The time it takes to develop a product, from concept to launch, is known as time to market. It is an accepted reality in most businesses that in order to boost your business’s chances of success, you must launch your products and/or services ahead of the competition.
So, no matter how brilliant your offer is if you allow competitors to gain an advantage, the innovation you want to be yours will be credited to them.
You may have large version releases or incremental updates, depending on your software business model, but the longer you wait to release either, the more likely you are to lose ground in the market.
Benefits of a reduced time to market
There are a number of reasons why you don’t want your product to be released after your competitors. You’ve probably already considered some of these.
In addition to missing out simply by not being present, being a follower rather than a leader hurts your company’s industry reputation. Your competitors can dominate the market even though their product is inferior just by meeting the need first.
Every innovation and industry development is an opportunity for you or your competitors to reinforce their relevance to customers. Improved speed to market is critical for at least three reasons:
- There is a brief time of anticipation and excitement in the market for any new product, innovation, or improvement. The spotlight is shining brightest on individuals who are leading the way for change. Being the first to market means basking in the glow of the spotlight.
- Another advantage of flexibility and speed is the ability to seize opportunities when they arise. Those doors are frequently only open for a short period of time. More opportunities arise as a result of increased speed.
- Companies that have a reputation for being forward-thinking and quick to respond to market movements benefit from a cumulative effect. Each correctly timed response adds to the momentum. As a result, each new launch gains more trust and marketing influence.
Ways to help you minimize your time to market for software development optimization
Reduced time to market involves, first and foremost, the removal of existing wastes in the existing development process. The following are examples of IT wastes connected with software product development:
- Overproduction (i.e., producing more code than is required in a given timeframe) is a problem.
- Overengineering (the process of making code or architecture more sophisticated than it needs to be)
- Waiting (i.e. internal process limitations that cause a delay)
- Technical debt (bugs that need to be resolved and code that needs to be refactored).
Only when you’ve established that these constraints aren’t slowing down your development process you should continue to perfect it.
Create a successful collaboration plan
Because it automatically speeds up all internal operations, a strategic cooperative strategy is critical for minimizing time to market.
Consider where your product team or teams will be based. Outsourcing has its benefits because it allows you to have your team working on your product in multiple time zones and making progress practically constantly. Distance, on the other hand, can generate communication difficulties, so make sure to plan a viable method of transmitting data. Invest in software that allows for digitally shared workspaces and stable audio/video group meetings.
Furthermore, always anticipate the worst-case scenario and prevent situations where losing a team member might cause major project delays. In addition, hold regular team meetings to motivate everyone in the team to always be on the same page.
Start QA processes early on
Rapid recognition of product flaws has a significant impact on reducing time to market. Fixing even minor defects before delivery is both costly and time-consuming, and may set your project back weeks or months. If you’re trying to build an MVP, late-discovered errors can quickly deplete your budget, causing your entire project to fail.
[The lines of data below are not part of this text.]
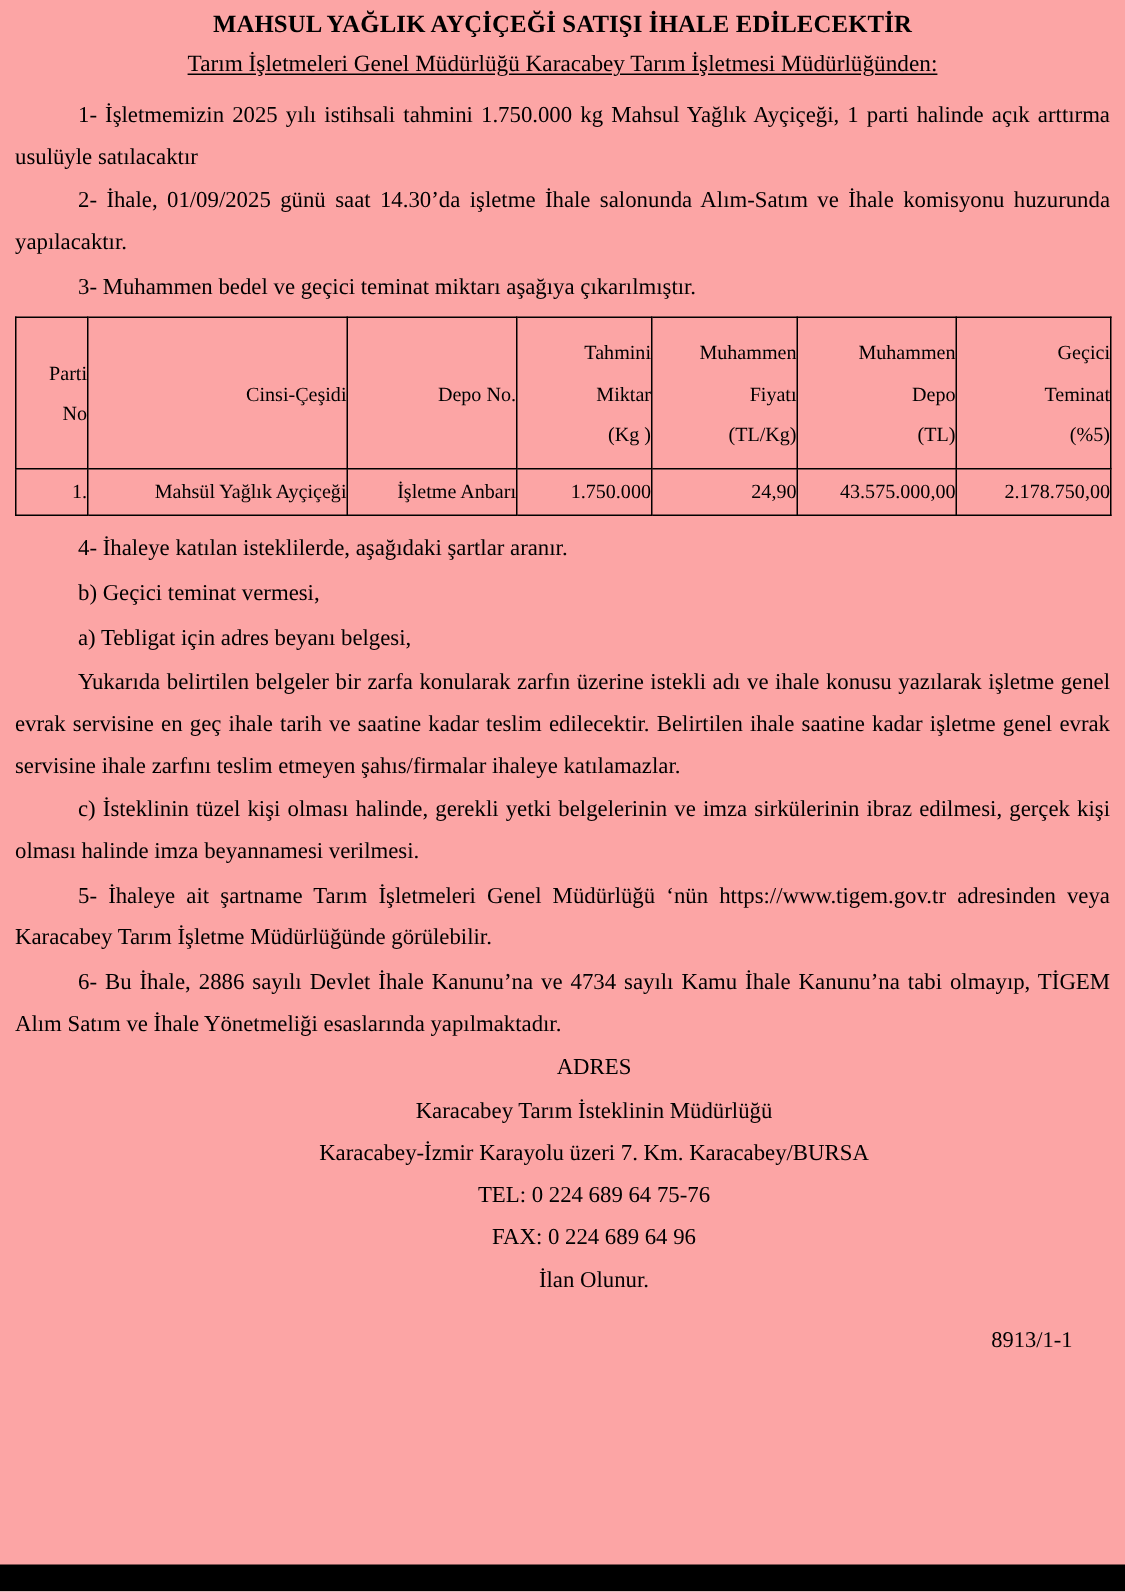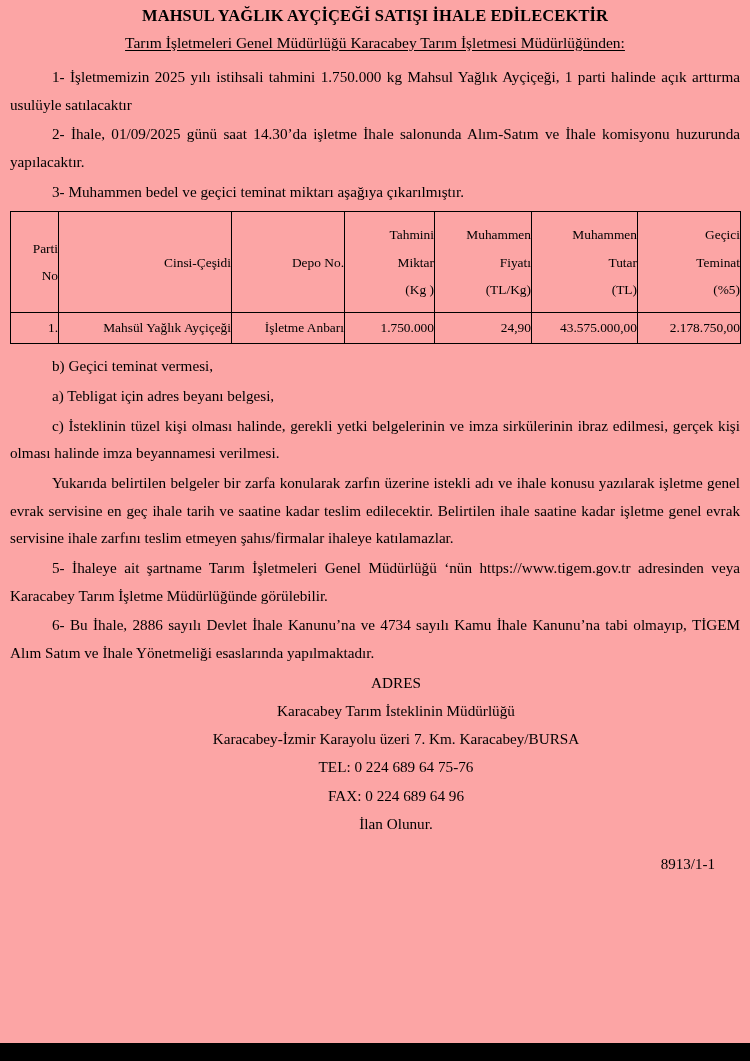--- a/index.html
+++ b/index.html
@@ -171,21 +171,21 @@
               <span class="hl">Miktar</span>
               <span class="hl">(Kg )</span>
             </th>
             <th>
               <span class="hl">Muhammen</span>
               <span class="hl">Fiyatı</span>
               <span class="hl">(TL/Kg)</span>
             </th>
             <th>
               <span class="hl">Muhammen</span>
-              <span class="hl">Tutar</span>
+              <span class="hl">Depo</span>
               <span class="hl">(TL)</span>
             </th>
             <th>
               <span class="hl">Geçici</span>
               <span class="hl">Teminat</span>
               <span class="hl">(%5)</span>
             </th>
           </tr>
         </thead>
         <tbody>
@@ -195,28 +195,29 @@
             <td>İşletme Anbarı</td>
             <td>1.750.000</td>
             <td>24,90</td>
             <td>43.575.000,00</td>
             <td>2.178.750,00</td>
           </tr>
         </tbody>
       </table>
     </div>
 
+    <p class="para">4- İhaleye katılan isteklilerde, aşağıdaki şartlar aranır.</p>
 
     <p class="para">b) Geçici teminat vermesi,</p>
 
     <p class="para">a) Tebligat için adres beyanı belgesi,</p>
 
+    <p class="para">Yukarıda belirtilen belgeler bir zarfa konularak zarfın üzerine istekli adı ve ihale konusu yazılarak işletme genel evrak servisine en geç ihale tarih ve saatine kadar teslim edilecektir. Belirtilen ihale saatine kadar işletme genel evrak servisine ihale zarfını teslim etmeyen şahıs/firmalar ihaleye katılamazlar.</p>
+
     <p class="para">c) İsteklinin tüzel kişi olması halinde, gerekli yetki belgelerinin ve imza sirkülerinin ibraz edilmesi, gerçek kişi olması halinde imza beyannamesi verilmesi.</p>
-
-    <p class="para">Yukarıda belirtilen belgeler bir zarfa konularak zarfın üzerine istekli adı ve ihale konusu yazılarak işletme genel evrak servisine en geç ihale tarih ve saatine kadar teslim edilecektir. Belirtilen ihale saatine kadar işletme genel evrak servisine ihale zarfını teslim etmeyen şahıs/firmalar ihaleye katılamazlar.</p>
 
     <p class="para">5- İhaleye ait şartname Tarım İşletmeleri Genel Müdürlüğü ‘nün https://www.tigem.gov.tr adresinden veya Karacabey Tarım İşletme Müdürlüğünde görülebilir.</p>
 
     <p class="para">6- Bu İhale, 2886 sayılı Devlet İhale Kanunu’na ve 4734 sayılı Kamu İhale Kanunu’na tabi olmayıp, TİGEM Alım Satım ve İhale Yönetmeliği esaslarında yapılmaktadır.</p>
 
     <div>
       <p class="addr-line">ADRES</p>
       <p class="addr-line">Karacabey Tarım İsteklinin Müdürlüğü</p>
       <p class="addr-line">Karacabey-İzmir Karayolu üzeri 7. Km. Karacabey/BURSA</p>
       <p class="addr-line">TEL: 0 224 689 64 75-76</p>

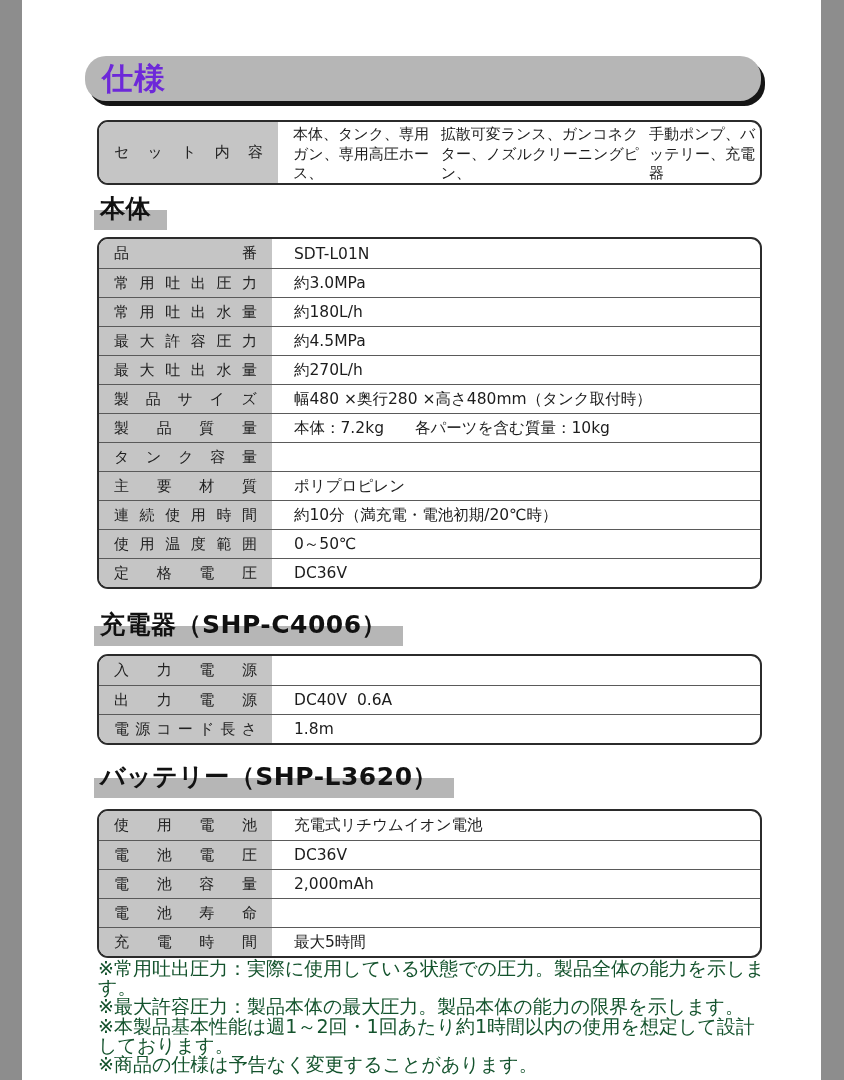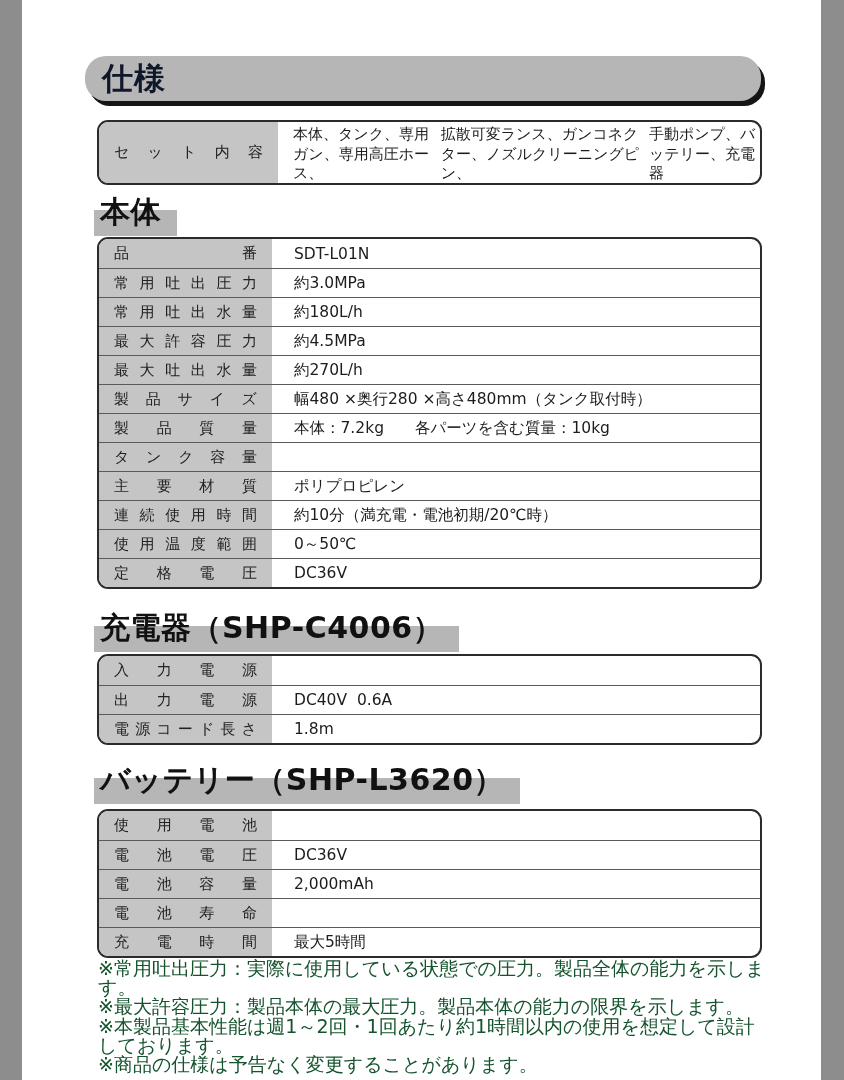--- a/index.html
+++ b/index.html
@@ -21,27 +21,27 @@
   .edge-l{left:0;width:22px;}
   .edge-r{right:0;width:23px;}
 
   
   .header-bar{
     position:absolute;left:85px;top:56px;width:676px;height:45px;
     background:var(--bar-gray);border-radius:21px;
     box-shadow:4px 5px 0 #151515;
   }
   .header-title{
-    display:block;font-size:31px;font-weight:bold;color:#0f172a;
+    display:block;font-size:31px;font-weight:bold;color:#6d28d9;
     line-height:44px;padding-left:17px;letter-spacing:1px;
   }
 
   
   .section-title{
-    position:absolute;left:100px;font-size:30px;font-weight:bold;
+    position:absolute;left:100px;font-size:25px;font-weight:bold;
     line-height:1.05;color:#111;white-space:nowrap;
   }
   .section-title .t{position:relative;z-index:1;letter-spacing:0.5px;}
   .section-title .hl{
     position:absolute;left:-6px;right:-16px;top:14px;bottom:-8px;
     background:var(--highlight-gray);z-index:0;
   }
 
   
   .tbl{
@@ -314,20 +314,21 @@
 <div class="tbl spec" id="tbl-battery">
   <div class="row">
     <div class="lbl">
         <span class="justify">
           <span>使</span>
           <span>用</span>
           <span>電</span>
           <span>池</span>
         </span>
       </div>
+    <div class="val">充電式リチウムイオン電池</div>
   </div>
   <div class="row">
     <div class="lbl">
         <span class="justify">
           <span>電</span>
           <span>池</span>
           <span>電</span>
           <span>圧</span>
         </span>
       </div>

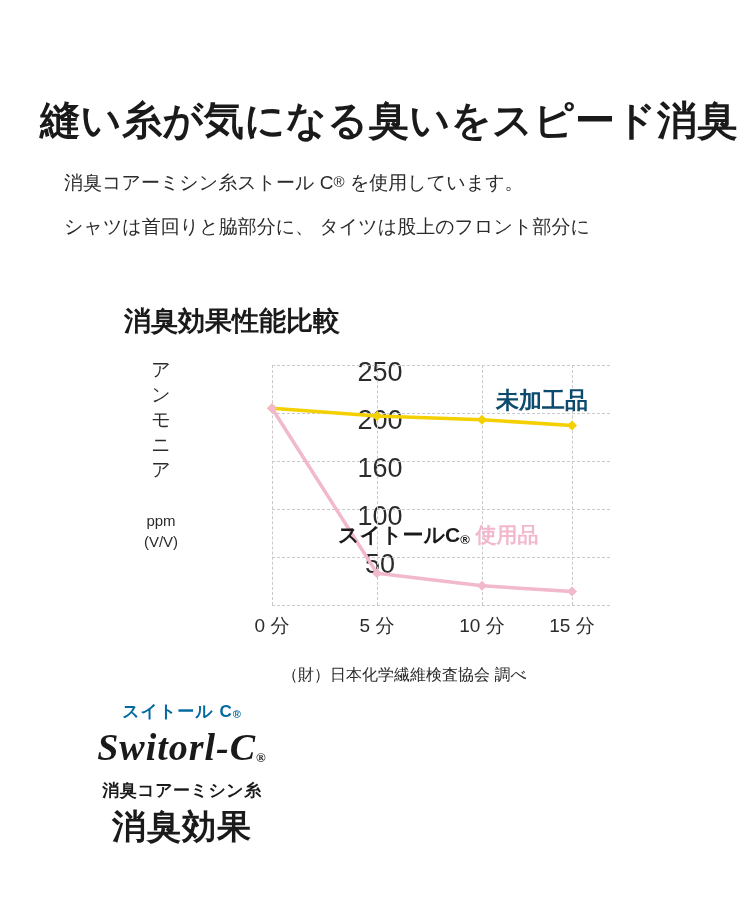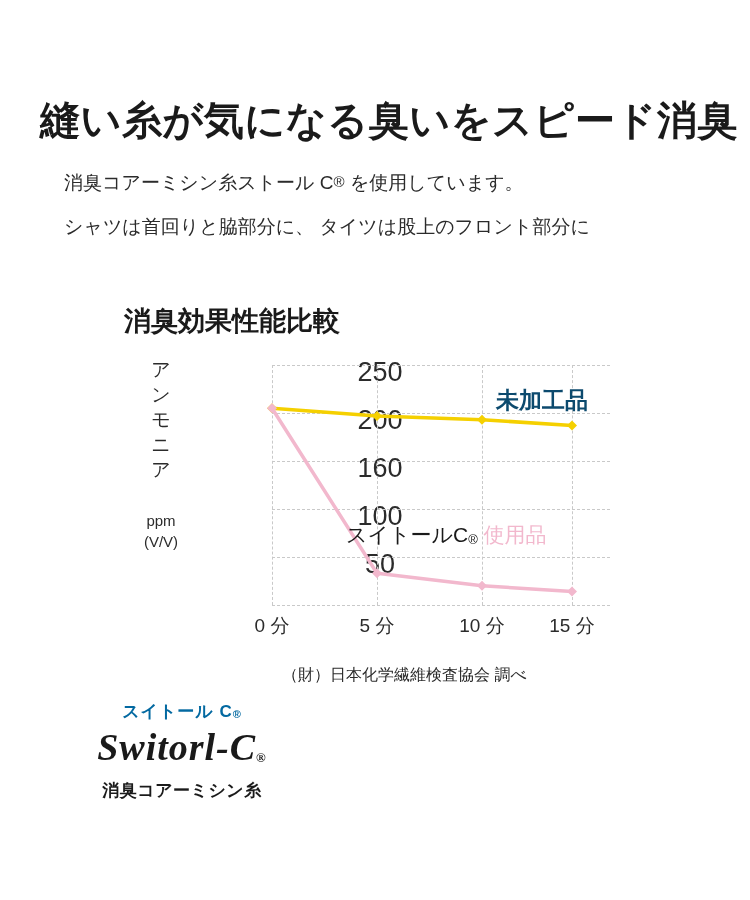--- a/index.html
+++ b/index.html
@@ -131,24 +131,24 @@
     position: absolute;
     left: 496px;
     top: 90px;
     font-size: 23px;
     font-weight: bold;
     color: #0c4a6e;
     white-space: nowrap;
   }
   .legend-treated {
     position: absolute;
-    left: 346px;
+    left: 338px;
     top: 226px;
     font-size: 21px;
-    font-weight: normal;
+    font-weight: bold;
     color: #1a1a1a;
     white-space: nowrap;
   }
   .legend-treated .sup {
     font-size: 13px;
     vertical-align: -2px;
   }
   .legend-treated .use {
     color: #f2b8cd;
   }
@@ -280,15 +280,16 @@
   </div>
 
   <div class="brand">
     <div class="brand-kana">
       <span>スイトール C</span><span class="sup">®</span>
     </div>
     <div class="brand-logo">
       <span>Switorl-C</span><span class="sup">®</span>
     </div>
     <div class="brand-sub">消臭コアーミシン糸</div>
+    <div class="brand-effect">消臭効果</div>
   </div>
 
 </div>
 
 </body></html>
As soon as you start development procedures, make sure to start development QA (code review, unit testing) and testing activities (such as functional, integration, and regression testing), as well as test automation.
Rather than expecting developers to complete comparable or repetitive operations faster by hand, DevOps and Continuous Integration and Continuous Delivery (CI/CD) techniques are more time and cost-effective.
Any stage of the software development life cycle can be automated, however, the most time-consuming software development life cycle stages should be automated first. Automated deployment, testing, and build management, for example, can significantly reduce time to market while simultaneously enhancing overall software product quality by eliminating human errors.
Customer purchasing decisions are based on their perception of value rather than real performance. Understanding how your consumers use the product and what they think it’s worth might help you cut out stages or better align specs with user desires.
Reducing time to market requires fine-tuning internal procedures and a strategic approach to software product development. Reducing development waste, establishing good teamwork, applying QA procedures, and task automation will help you surprise yourself with how much quicker your software product can reach the market.
The optimal moment to release a product is determined by the product development strategy. By improving your skills, you can cut your time to market in half. Adaptability, fast learning, and resilience, on the other hand, are the name of the game when it comes to speed.
And don’t forget! Nowadays that the right time to market can make the difference between success and stagnation, if not an outright failure! The first out the gate has a better chance of winning!